- Required work
A precise repetition of every line below is the required answer.
Information Block Start
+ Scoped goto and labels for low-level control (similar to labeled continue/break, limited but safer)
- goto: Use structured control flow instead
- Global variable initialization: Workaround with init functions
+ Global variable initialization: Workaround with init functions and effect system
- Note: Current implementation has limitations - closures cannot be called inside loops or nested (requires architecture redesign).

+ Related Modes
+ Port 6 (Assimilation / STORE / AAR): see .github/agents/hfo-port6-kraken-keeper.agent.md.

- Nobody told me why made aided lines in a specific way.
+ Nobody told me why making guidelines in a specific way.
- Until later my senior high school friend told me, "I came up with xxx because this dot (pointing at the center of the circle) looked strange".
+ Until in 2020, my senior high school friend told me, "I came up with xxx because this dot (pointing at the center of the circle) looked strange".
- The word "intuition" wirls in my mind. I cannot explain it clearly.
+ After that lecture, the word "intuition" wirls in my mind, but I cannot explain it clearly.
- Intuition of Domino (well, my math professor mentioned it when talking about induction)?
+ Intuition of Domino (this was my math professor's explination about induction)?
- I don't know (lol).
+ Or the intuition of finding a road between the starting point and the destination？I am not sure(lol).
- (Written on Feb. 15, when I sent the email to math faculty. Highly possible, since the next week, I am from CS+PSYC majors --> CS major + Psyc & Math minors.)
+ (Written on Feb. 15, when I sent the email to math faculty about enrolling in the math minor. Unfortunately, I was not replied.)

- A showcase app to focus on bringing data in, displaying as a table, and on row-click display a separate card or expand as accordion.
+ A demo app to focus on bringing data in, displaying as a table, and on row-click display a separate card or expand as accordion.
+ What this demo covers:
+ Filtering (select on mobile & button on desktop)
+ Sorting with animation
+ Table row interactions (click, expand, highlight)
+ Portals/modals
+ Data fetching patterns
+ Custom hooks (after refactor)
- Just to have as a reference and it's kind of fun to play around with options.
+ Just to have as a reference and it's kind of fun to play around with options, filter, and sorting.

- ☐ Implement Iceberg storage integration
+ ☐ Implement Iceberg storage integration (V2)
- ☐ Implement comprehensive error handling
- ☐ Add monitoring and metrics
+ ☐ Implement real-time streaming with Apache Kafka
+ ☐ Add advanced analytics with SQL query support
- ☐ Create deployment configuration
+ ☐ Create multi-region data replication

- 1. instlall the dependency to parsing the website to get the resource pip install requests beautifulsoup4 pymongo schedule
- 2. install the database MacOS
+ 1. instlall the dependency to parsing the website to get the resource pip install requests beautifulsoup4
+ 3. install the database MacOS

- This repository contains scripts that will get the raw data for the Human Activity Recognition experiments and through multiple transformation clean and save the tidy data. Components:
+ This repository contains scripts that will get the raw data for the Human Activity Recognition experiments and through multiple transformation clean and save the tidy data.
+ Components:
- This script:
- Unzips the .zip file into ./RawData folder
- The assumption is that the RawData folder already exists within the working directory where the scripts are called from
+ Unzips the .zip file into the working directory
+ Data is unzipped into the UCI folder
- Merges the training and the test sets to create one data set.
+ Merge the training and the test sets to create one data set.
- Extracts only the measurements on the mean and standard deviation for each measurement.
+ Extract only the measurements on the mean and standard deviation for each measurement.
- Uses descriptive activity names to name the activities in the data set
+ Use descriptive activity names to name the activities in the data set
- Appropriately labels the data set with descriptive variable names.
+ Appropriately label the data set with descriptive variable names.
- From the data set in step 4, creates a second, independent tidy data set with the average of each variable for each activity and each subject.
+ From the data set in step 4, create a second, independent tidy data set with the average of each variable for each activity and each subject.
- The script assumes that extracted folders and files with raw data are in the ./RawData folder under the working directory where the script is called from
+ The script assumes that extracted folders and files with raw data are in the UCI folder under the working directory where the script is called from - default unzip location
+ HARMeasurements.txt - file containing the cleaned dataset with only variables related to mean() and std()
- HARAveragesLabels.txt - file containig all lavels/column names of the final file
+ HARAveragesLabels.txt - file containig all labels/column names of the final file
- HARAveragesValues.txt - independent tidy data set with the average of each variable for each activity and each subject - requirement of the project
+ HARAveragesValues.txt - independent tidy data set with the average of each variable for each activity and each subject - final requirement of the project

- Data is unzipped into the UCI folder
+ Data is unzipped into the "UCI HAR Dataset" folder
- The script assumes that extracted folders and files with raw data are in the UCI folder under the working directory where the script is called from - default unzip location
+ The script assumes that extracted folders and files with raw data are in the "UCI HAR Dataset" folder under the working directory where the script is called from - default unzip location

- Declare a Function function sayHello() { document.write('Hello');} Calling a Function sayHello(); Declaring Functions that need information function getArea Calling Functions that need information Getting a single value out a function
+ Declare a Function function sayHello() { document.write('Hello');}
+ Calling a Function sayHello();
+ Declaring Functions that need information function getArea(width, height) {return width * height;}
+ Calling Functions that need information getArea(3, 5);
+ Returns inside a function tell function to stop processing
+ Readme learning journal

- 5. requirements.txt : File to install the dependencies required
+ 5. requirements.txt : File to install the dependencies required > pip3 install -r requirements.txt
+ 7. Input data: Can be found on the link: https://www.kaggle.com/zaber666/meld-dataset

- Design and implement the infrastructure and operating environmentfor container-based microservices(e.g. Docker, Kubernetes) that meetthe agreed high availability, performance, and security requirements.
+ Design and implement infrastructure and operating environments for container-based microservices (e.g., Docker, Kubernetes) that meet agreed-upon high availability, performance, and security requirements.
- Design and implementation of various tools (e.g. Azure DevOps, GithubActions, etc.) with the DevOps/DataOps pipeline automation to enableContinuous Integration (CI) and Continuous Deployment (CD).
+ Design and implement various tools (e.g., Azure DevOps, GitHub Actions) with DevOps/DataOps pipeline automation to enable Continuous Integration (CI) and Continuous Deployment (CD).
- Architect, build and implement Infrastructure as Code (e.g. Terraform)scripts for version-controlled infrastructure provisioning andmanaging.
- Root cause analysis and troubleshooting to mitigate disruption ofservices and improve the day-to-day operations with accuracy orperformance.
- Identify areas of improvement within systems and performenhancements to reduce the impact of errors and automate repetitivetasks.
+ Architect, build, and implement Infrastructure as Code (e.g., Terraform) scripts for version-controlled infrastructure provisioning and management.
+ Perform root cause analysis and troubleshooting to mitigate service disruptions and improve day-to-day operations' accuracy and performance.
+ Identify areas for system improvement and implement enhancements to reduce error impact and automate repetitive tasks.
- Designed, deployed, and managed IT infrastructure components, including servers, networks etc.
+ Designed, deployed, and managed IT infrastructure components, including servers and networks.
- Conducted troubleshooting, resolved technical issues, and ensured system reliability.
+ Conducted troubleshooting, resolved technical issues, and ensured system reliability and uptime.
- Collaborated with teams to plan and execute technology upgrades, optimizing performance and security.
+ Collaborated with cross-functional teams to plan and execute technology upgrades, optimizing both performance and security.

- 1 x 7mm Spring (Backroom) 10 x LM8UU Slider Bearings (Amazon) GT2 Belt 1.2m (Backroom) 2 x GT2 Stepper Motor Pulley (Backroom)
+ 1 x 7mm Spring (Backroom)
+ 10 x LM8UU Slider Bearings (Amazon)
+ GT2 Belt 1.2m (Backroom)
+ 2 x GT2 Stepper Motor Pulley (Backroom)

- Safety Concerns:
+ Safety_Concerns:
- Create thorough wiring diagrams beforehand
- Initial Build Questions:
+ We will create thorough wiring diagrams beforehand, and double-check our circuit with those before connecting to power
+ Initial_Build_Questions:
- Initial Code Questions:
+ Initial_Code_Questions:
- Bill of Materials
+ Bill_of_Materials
Information Block End
- Output of the exercise
+ Scoped goto and labels for low-level control (similar to labeled continue/break, limited but safer)
- goto: Use structured control flow instead
- Global variable initialization: Workaround with init functions
+ Global variable initialization: Workaround with init functions and effect system
- Note: Current implementation has limitations - closures cannot be called inside loops or nested (requires architecture redesign).

+ Related Modes
+ Port 6 (Assimilation / STORE / AAR): see .github/agents/hfo-port6-kraken-keeper.agent.md.

- Nobody told me why made aided lines in a specific way.
+ Nobody told me why making guidelines in a specific way.
- Until later my senior high school friend told me, "I came up with xxx because this dot (pointing at the center of the circle) looked strange".
+ Until in 2020, my senior high school friend told me, "I came up with xxx because this dot (pointing at the center of the circle) looked strange".
- The word "intuition" wirls in my mind. I cannot explain it clearly.
+ After that lecture, the word "intuition" wirls in my mind, but I cannot explain it clearly.
- Intuition of Domino (well, my math professor mentioned it when talking about induction)?
+ Intuition of Domino (this was my math professor's explination about induction)?
- I don't know (lol).
+ Or the intuition of finding a road between the starting point and the destination？I am not sure(lol).
- (Written on Feb. 15, when I sent the email to math faculty. Highly possible, since the next week, I am from CS+PSYC majors --> CS major + Psyc & Math minors.)
+ (Written on Feb. 15, when I sent the email to math faculty about enrolling in the math minor. Unfortunately, I was not replied.)

- A showcase app to focus on bringing data in, displaying as a table, and on row-click display a separate card or expand as accordion.
+ A demo app to focus on bringing data in, displaying as a table, and on row-click display a separate card or expand as accordion.
+ What this demo covers:
+ Filtering (select on mobile & button on desktop)
+ Sorting with animation
+ Table row interactions (click, expand, highlight)
+ Portals/modals
+ Data fetching patterns
+ Custom hooks (after refactor)
- Just to have as a reference and it's kind of fun to play around with options.
+ Just to have as a reference and it's kind of fun to play around with options, filter, and sorting.

- ☐ Implement Iceberg storage integration
+ ☐ Implement Iceberg storage integration (V2)
- ☐ Implement comprehensive error handling
- ☐ Add monitoring and metrics
+ ☐ Implement real-time streaming with Apache Kafka
+ ☐ Add advanced analytics with SQL query support
- ☐ Create deployment configuration
+ ☐ Create multi-region data replication

- 1. instlall the dependency to parsing the website to get the resource pip install requests beautifulsoup4 pymongo schedule
- 2. install the database MacOS
+ 1. instlall the dependency to parsing the website to get the resource pip install requests beautifulsoup4
+ 3. install the database MacOS

- This repository contains scripts that will get the raw data for the Human Activity Recognition experiments and through multiple transformation clean and save the tidy data. Components:
+ This repository contains scripts that will get the raw data for the Human Activity Recognition experiments and through multiple transformation clean and save the tidy data.
+ Components:
- This script:
- Unzips the .zip file into ./RawData folder
- The assumption is that the RawData folder already exists within the working directory where the scripts are called from
+ Unzips the .zip file into the working directory
+ Data is unzipped into the UCI folder
- Merges the training and the test sets to create one data set.
+ Merge the training and the test sets to create one data set.
- Extracts only the measurements on the mean and standard deviation for each measurement.
+ Extract only the measurements on the mean and standard deviation for each measurement.
- Uses descriptive activity names to name the activities in the data set
+ Use descriptive activity names to name the activities in the data set
- Appropriately labels the data set with descriptive variable names.
+ Appropriately label the data set with descriptive variable names.
- From the data set in step 4, creates a second, independent tidy data set with the average of each variable for each activity and each subject.
+ From the data set in step 4, create a second, independent tidy data set with the average of each variable for each activity and each subject.
- The script assumes that extracted folders and files with raw data are in the ./RawData folder under the working directory where the script is called from
+ The script assumes that extracted folders and files with raw data are in the UCI folder under the working directory where the script is called from - default unzip location
+ HARMeasurements.txt - file containing the cleaned dataset with only variables related to mean() and std()
- HARAveragesLabels.txt - file containig all lavels/column names of the final file
+ HARAveragesLabels.txt - file containig all labels/column names of the final file
- HARAveragesValues.txt - independent tidy data set with the average of each variable for each activity and each subject - requirement of the project
+ HARAveragesValues.txt - independent tidy data set with the average of each variable for each activity and each subject - final requirement of the project

- Data is unzipped into the UCI folder
+ Data is unzipped into the "UCI HAR Dataset" folder
- The script assumes that extracted folders and files with raw data are in the UCI folder under the working directory where the script is called from - default unzip location
+ The script assumes that extracted folders and files with raw data are in the "UCI HAR Dataset" folder under the working directory where the script is called from - default unzip location

- Declare a Function function sayHello() { document.write('Hello');} Calling a Function sayHello(); Declaring Functions that need information function getArea Calling Functions that need information Getting a single value out a function
+ Declare a Function function sayHello() { document.write('Hello');}
+ Calling a Function sayHello();
+ Declaring Functions that need information function getArea(width, height) {return width * height;}
+ Calling Functions that need information getArea(3, 5);
+ Returns inside a function tell function to stop processing
+ Readme learning journal

- 5. requirements.txt : File to install the dependencies required
+ 5. requirements.txt : File to install the dependencies required > pip3 install -r requirements.txt
+ 7. Input data: Can be found on the link: https://www.kaggle.com/zaber666/meld-dataset

- Design and implement the infrastructure and operating environmentfor container-based microservices(e.g. Docker, Kubernetes) that meetthe agreed high availability, performance, and security requirements.
+ Design and implement infrastructure and operating environments for container-based microservices (e.g., Docker, Kubernetes) that meet agreed-upon high availability, performance, and security requirements.
- Design and implementation of various tools (e.g. Azure DevOps, GithubActions, etc.) with the DevOps/DataOps pipeline automation to enableContinuous Integration (CI) and Continuous Deployment (CD).
+ Design and implement various tools (e.g., Azure DevOps, GitHub Actions) with DevOps/DataOps pipeline automation to enable Continuous Integration (CI) and Continuous Deployment (CD).
- Architect, build and implement Infrastructure as Code (e.g. Terraform)scripts for version-controlled infrastructure provisioning andmanaging.
- Root cause analysis and troubleshooting to mitigate disruption ofservices and improve the day-to-day operations with accuracy orperformance.
- Identify areas of improvement within systems and performenhancements to reduce the impact of errors and automate repetitivetasks.
+ Architect, build, and implement Infrastructure as Code (e.g., Terraform) scripts for version-controlled infrastructure provisioning and management.
+ Perform root cause analysis and troubleshooting to mitigate service disruptions and improve day-to-day operations' accuracy and performance.
+ Identify areas for system improvement and implement enhancements to reduce error impact and automate repetitive tasks.
- Designed, deployed, and managed IT infrastructure components, including servers, networks etc.
+ Designed, deployed, and managed IT infrastructure components, including servers and networks.
- Conducted troubleshooting, resolved technical issues, and ensured system reliability.
+ Conducted troubleshooting, resolved technical issues, and ensured system reliability and uptime.
- Collaborated with teams to plan and execute technology upgrades, optimizing performance and security.
+ Collaborated with cross-functional teams to plan and execute technology upgrades, optimizing both performance and security.

- 1 x 7mm Spring (Backroom) 10 x LM8UU Slider Bearings (Amazon) GT2 Belt 1.2m (Backroom) 2 x GT2 Stepper Motor Pulley (Backroom)
+ 1 x 7mm Spring (Backroom)
+ 10 x LM8UU Slider Bearings (Amazon)
+ GT2 Belt 1.2m (Backroom)
+ 2 x GT2 Stepper Motor Pulley (Backroom)

- Safety Concerns:
+ Safety_Concerns:
- Create thorough wiring diagrams beforehand
- Initial Build Questions:
+ We will create thorough wiring diagrams beforehand, and double-check our circuit with those before connecting to power
+ Initial_Build_Questions:
- Initial Code Questions:
+ Initial_Code_Questions:
- Bill of Materials
+ Bill_of_Materials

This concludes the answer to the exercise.